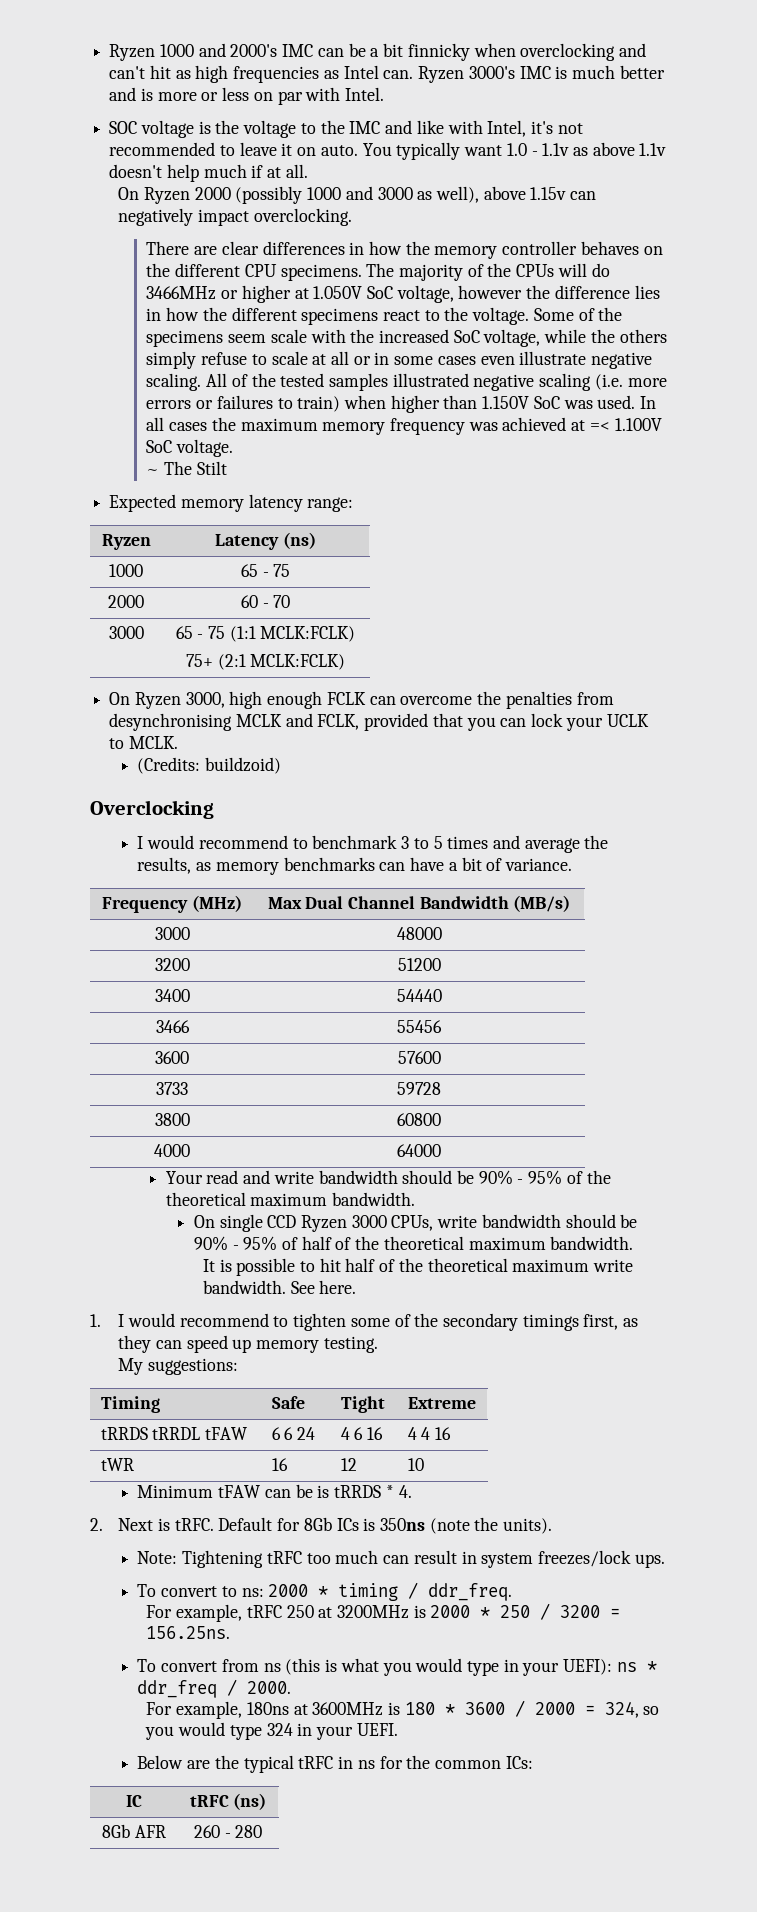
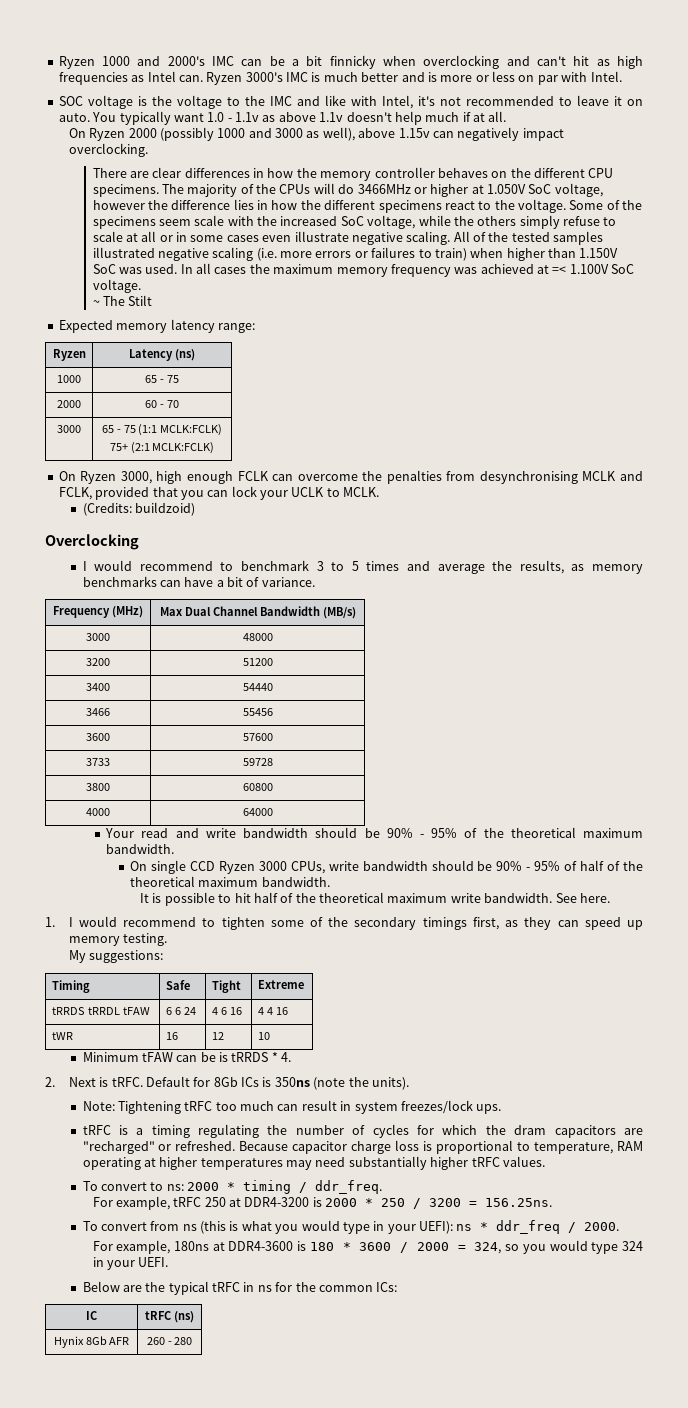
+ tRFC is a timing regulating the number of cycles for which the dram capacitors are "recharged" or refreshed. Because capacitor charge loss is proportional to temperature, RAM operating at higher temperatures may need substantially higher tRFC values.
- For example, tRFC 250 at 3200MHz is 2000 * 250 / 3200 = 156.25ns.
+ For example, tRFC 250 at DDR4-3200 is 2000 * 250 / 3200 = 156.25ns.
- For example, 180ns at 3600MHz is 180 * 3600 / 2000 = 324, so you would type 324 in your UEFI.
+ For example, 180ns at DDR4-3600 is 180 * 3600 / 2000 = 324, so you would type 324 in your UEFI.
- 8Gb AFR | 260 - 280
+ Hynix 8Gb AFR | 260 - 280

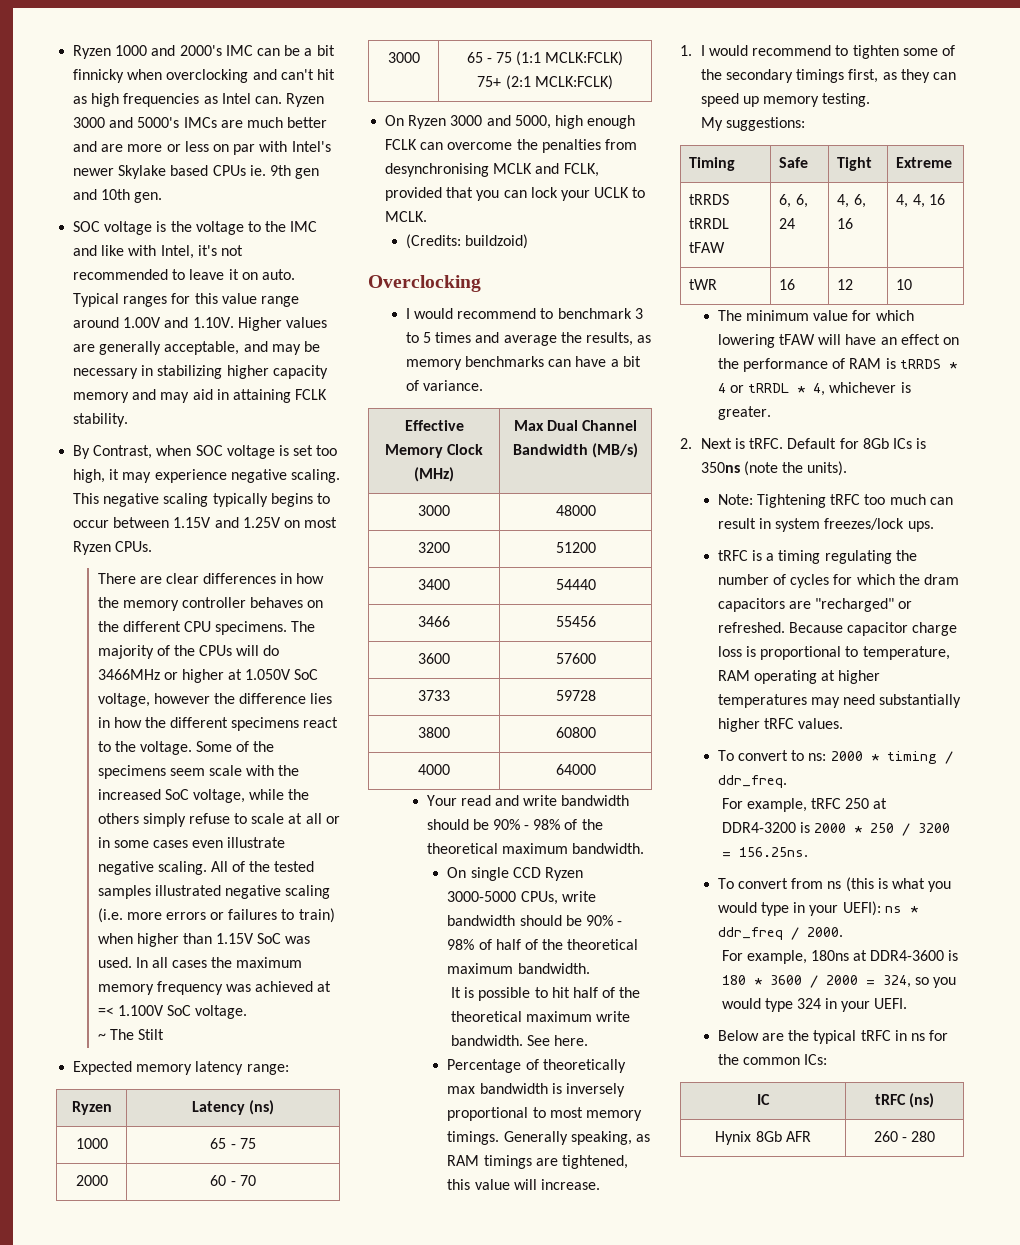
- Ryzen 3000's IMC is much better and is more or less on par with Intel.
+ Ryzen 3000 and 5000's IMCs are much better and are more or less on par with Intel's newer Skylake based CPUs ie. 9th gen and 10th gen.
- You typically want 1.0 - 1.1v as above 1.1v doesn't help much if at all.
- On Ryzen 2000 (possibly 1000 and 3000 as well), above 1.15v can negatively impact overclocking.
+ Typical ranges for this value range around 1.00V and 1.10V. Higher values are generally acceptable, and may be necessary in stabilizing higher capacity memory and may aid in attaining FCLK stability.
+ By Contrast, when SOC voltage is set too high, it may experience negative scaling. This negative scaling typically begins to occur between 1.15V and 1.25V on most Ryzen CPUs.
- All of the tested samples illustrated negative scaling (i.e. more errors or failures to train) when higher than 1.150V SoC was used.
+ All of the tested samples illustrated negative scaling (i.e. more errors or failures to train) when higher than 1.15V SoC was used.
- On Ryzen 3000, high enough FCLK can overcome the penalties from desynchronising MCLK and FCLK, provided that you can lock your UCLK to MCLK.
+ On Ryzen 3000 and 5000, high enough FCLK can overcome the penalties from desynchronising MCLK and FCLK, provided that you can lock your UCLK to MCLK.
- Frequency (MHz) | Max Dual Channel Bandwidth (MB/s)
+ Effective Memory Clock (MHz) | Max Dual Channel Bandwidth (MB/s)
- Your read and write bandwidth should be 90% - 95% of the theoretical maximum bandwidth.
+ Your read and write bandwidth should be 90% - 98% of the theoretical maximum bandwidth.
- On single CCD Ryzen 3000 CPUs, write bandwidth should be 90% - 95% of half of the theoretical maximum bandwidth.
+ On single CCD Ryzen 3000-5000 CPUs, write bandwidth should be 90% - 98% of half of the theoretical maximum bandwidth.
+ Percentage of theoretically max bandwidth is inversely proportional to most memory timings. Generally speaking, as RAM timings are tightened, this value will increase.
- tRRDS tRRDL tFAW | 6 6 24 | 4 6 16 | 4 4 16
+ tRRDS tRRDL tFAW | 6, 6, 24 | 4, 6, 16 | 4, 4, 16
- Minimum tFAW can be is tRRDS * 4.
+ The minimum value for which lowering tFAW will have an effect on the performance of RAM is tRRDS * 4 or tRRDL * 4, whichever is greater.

^^^^^^^^^^^^^^^^

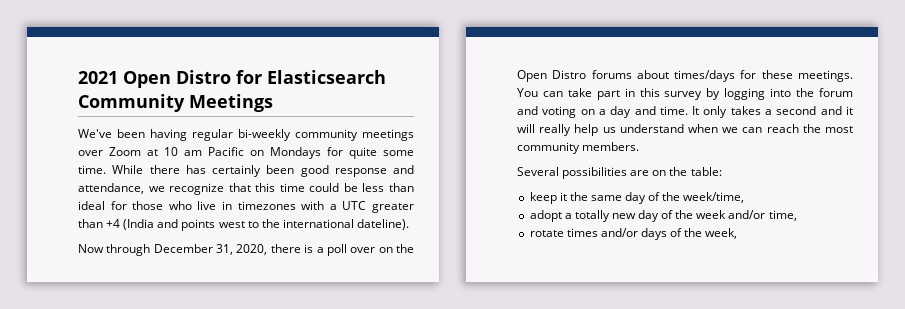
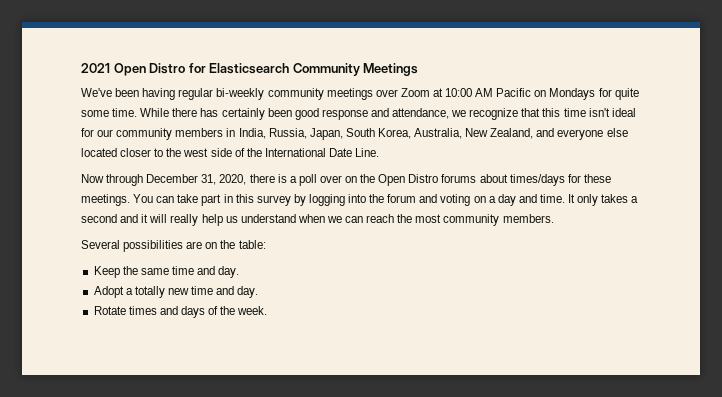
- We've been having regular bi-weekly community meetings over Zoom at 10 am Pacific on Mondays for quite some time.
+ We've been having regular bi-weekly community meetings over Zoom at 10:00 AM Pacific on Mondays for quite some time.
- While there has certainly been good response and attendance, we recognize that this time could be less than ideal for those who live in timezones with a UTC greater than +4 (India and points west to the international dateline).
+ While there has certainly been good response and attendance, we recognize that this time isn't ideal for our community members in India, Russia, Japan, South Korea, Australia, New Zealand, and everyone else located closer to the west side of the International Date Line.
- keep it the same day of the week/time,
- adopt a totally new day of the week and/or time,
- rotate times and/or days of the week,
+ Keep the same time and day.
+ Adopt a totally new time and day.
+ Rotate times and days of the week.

^^^^^^^^^^^^^^^^

» **Problem statement**
The line above containing "- rotate times", the line containing "of the week.", and every line between them are to be transcribed exactly; no other line is wanted.

» **Expected output**
- rotate times and/or days of the week,
+ Keep the same time and day.
+ Adopt a totally new time and day.
+ Rotate times and days of the week.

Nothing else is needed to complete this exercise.